To raise funds in order to remodel a computer lab in Sri Lanka and simultaneously promote attendance of athletic events, Aaron Jackson ’16 and Yohan Sumathipala ’16 started the initiative Swat Seventh Fan.
For every fan who signs up in advance and attends specified sporting events, Swat Seventh Fan raises one dollar for Education to Empowerment, an organization started by Jackson and Sumathipala that is dedicated to empowering youth through computer based learning.
“[Education to Empowerment] uses the power of 21st century information and technology to help those who are not as privileged to allow them to compete in this globalized world that is becoming more and more competitive,” Jackson said.
Sumathipala has traveled twice to the village in Sri Lanka where they will remodel the computer lab.
“Last summer I wanted to get a sense of what the exact needs of the village were and talk to the teachers and solidify what we were doing,” Sumathipala said.
The projected amount that will need to be raised in order to remodel this computer lab is $3,500. The money will go towards installing fans, rewiring and doing some electrical work, among other projects.

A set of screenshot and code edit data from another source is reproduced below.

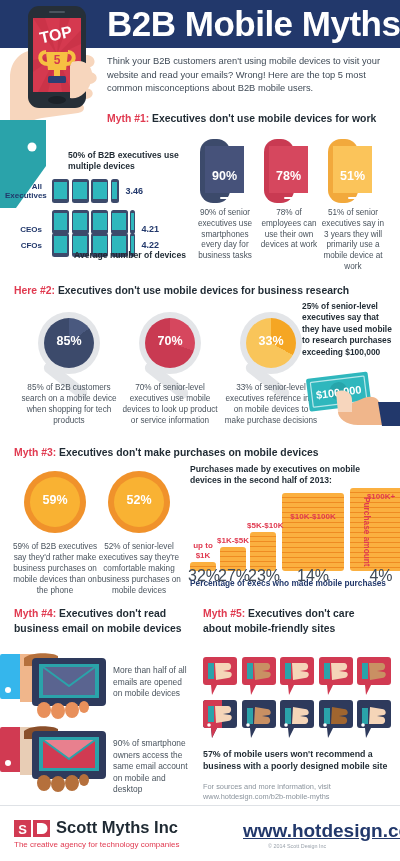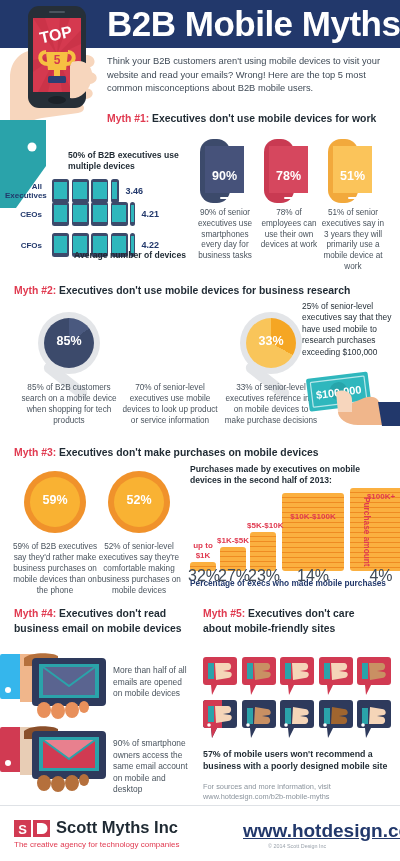--- a/index.html
+++ b/index.html
@@ -55,21 +55,21 @@
   .tablet .home { position:absolute; left:20px; bottom:4px; width:9px; height:2px; border-radius:1px; }
   .tcap { position:absolute; width:64px; text-align:center; font-size:8.2px; line-height:10.8px; color:#4a545e; }
 
   
   .mag { position:absolute; width:62px; height:62px; }
   .mag .handle { position:absolute; left:7px; top:47px; width:52px; height:11px; background:#e3e5e8; border-radius:6px; transform:rotate(38deg); transform-origin:0 50%; }
   .mag .ring { position:absolute; left:0; top:0; width:62px; height:62px; border-radius:50%; background:#e3e5e8; }
   .mag .pie { position:absolute; left:6px; top:6px; width:50px; height:50px; border-radius:50%; }
   .mag .pct { position:absolute; left:0; top:22px; width:62px; text-align:center; color:#fff; font-size:12.5px; font-weight:bold; }
   .m2cap { position:absolute; width:96px; text-align:center; font-size:8.2px; line-height:11px; color:#4a545e; }
-  .m2-right { position:absolute; left:302px; top:301px; width:96px; font-size:8.4px; font-weight:normal; line-height:11.4px; color:#1f2a33; }
+  .m2-right { position:absolute; left:302px; top:301px; width:96px; font-size:8.4px; font-weight:bold; line-height:11.4px; color:#1f2a33; }
   .money { position:absolute; left:300px; top:368px; width:100px; height:58px; }
 
   
   .coin-big { position:absolute; width:62px; height:62px; border-radius:50%; background:#f0922b; }
   .coin-big .inner { position:absolute; left:6px; top:6px; width:50px; height:50px; border-radius:50%; background:#f9b233; }
   .coin-big .pct { position:absolute; left:0; top:22px; width:62px; text-align:center; color:#fff; font-size:12.5px; font-weight:bold; }
   .m3cap { position:absolute; width:96px; text-align:center; font-size:8.2px; line-height:11px; color:#4a545e; }
   .m3-chart-title { position:absolute; left:190px; top:464px; width:175px; font-size:8.6px; font-weight:bold; line-height:11px; color:#1f2a33; }
   .stack { position:absolute; bottom:0; }
   .stack .col { position:absolute; bottom:0; background:
@@ -171,21 +171,21 @@
       </div>
     <div class="dev">
         <i></i>
       </div>
     <div class="dev part-46">
         <i></i>
       </div>
     <div class="devnum">3.46</div>
   </div>
 
-  <div class="devrow" style="left:5px; top:202px;">
+  <div class="devrow" style="left:5px; top:210px;align-items:flex-end;">
     <div class="devlabel">CEOs</div>
     <div class="dev">
         <i></i>
       </div>
     <div class="dev">
         <i></i>
       </div>
     <div class="dev">
         <i></i>
       </div>
@@ -234,28 +234,34 @@
     <div class="scr" style="background:#fbc45a;"></div>
     <div class="pct">51%</div>
     <div class="home" style="background:#fff;"></div>
   </div>
 
   <div class="tcap" style="left:193px; top:208px;">90% of senior executives use smartphones every day for business tasks</div>
   <div class="tcap" style="left:257px; top:208px;">78% of employees can use their own devices at work</div>
   <div class="tcap" style="left:321px; top:208px;">51% of senior executives say in 3 years they will primarily use a mobile device at work</div>
 
   <div class="myth-title" style="left:14px; top:285px;">
-    <span class="num">Myth #2:</span><span> Executives don't use mobile devices for business research</span>
+    <span class="num">Here #2:</span><span> Executives don't use mobile devices for business research</span>
   </div>
 
   <div class="mag" style="left:38px; top:312px;">
     <div class="handle"></div>
     <div class="ring"></div>
     <div class="pie" style="background:conic-gradient(#4a597f 0deg 54deg, #3c4a6b 54deg 360deg);"></div>
     <div class="pct">85%</div>
+  </div>
+  <div class="mag" style="left:139px; top:312px;">
+    <div class="handle"></div>
+    <div class="ring"></div>
+    <div class="pie" style="background:conic-gradient(#d6475e 0deg 108deg, #c93a52 108deg 360deg);"></div>
+    <div class="pct">70%</div>
   </div>
   <div class="mag" style="left:240px; top:312px;">
     <div class="handle"></div>
     <div class="ring"></div>
     <div class="pie" style="background:conic-gradient(#f5a623 0deg 119deg, #f9c55a 119deg 360deg);"></div>
     <div class="pct">33%</div>
   </div>
 
   <div class="m2cap" style="left:21px; top:382px;">85% of B2B customers search on a mobile device when shopping for tech products</div>
   <div class="m2cap" style="left:122px; top:382px;">70% of senior-level executives use mobile devices to look up product or service information</div>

Jackson and Sumathipala intend to return to Sri Lanka over the summer to work on remodeling the computer lab. In order to raise this money, Jackson and Sumathipala came up with the idea of Swat Seventh fan to both encourage attendance at sporting events and to raise money for the computer lab.
“We are getting the energy and resources to help our cause, and we can give back to the Swat community in a very unique way of supporting our athletes in a way that hasn’t been apparent before,” said Jackson.
Swat Seventh Fan began at a women’s basketball game. Jackson and Sumathipala sat at a table at Sharples, asking people to sign up to attend the game. For every person who signed up and attended, a dollar was raised for Education to Empowerment. Currently, the money donated comes from Jackson’s Evans Scholarship.
Students have been impressed with the initiative and dedication that Jackson and Sumathipala have shown in raising money for Education for Empowerment.
“As with all good concepts, what really matters is who is behind them,” wrote Karl Barkley’ 15, a member of the men’s basketball team, in an email to the Phoenix. “Aaron is not only enthusiastic about this initiative but also willing to go to great lengths to promote it himself. He seems to genuinely care about raising the funds necessary to build the computer lab.”
In the future, Swat Seventh Fan intends to be at as many sporting events as possible and hopes to have members of different teams help to get people to sign up and to make speeches at halftime events to increase awareness.
To some members of the community, like Adan Leon ’17, who attended the women’s basketball game for Swat Seventh Fan, the poor attendance at sporting events is an issue that needs to be solved.
“Swatties seem to consider supporting our sports teams a lost cause and would rather focus on their studies,” wrote Leon in an email to the Phoenix. “While we may only be a D3 school, this is no reason to give up on people who manage to balance two enormous commitments. It’s pretty sad that a school so concerned with ‘world citizenship’ can’t give 15 minutes of time to do something kind for the people immediately around us and in the greater world community.”
Through Swat Seventh Fan, Jackson and Sumathipala are hoping to improve the lives of people in Sri Lanka, as well as to encourage support for Swarthmore Athletics.
“I think it is important to support all the things [Swatties] do, especially when we’re in an environment where we’re juggling 50 million things anyway,” said Jackson. “The more we’re able to come together for just being able to support one another and see each other succeed–I think that’s the greatest gain that you can possibly have. I’m glad to lead [Swat Seventh Fan] and I’d like to ask anyone out there who is interested to join us.”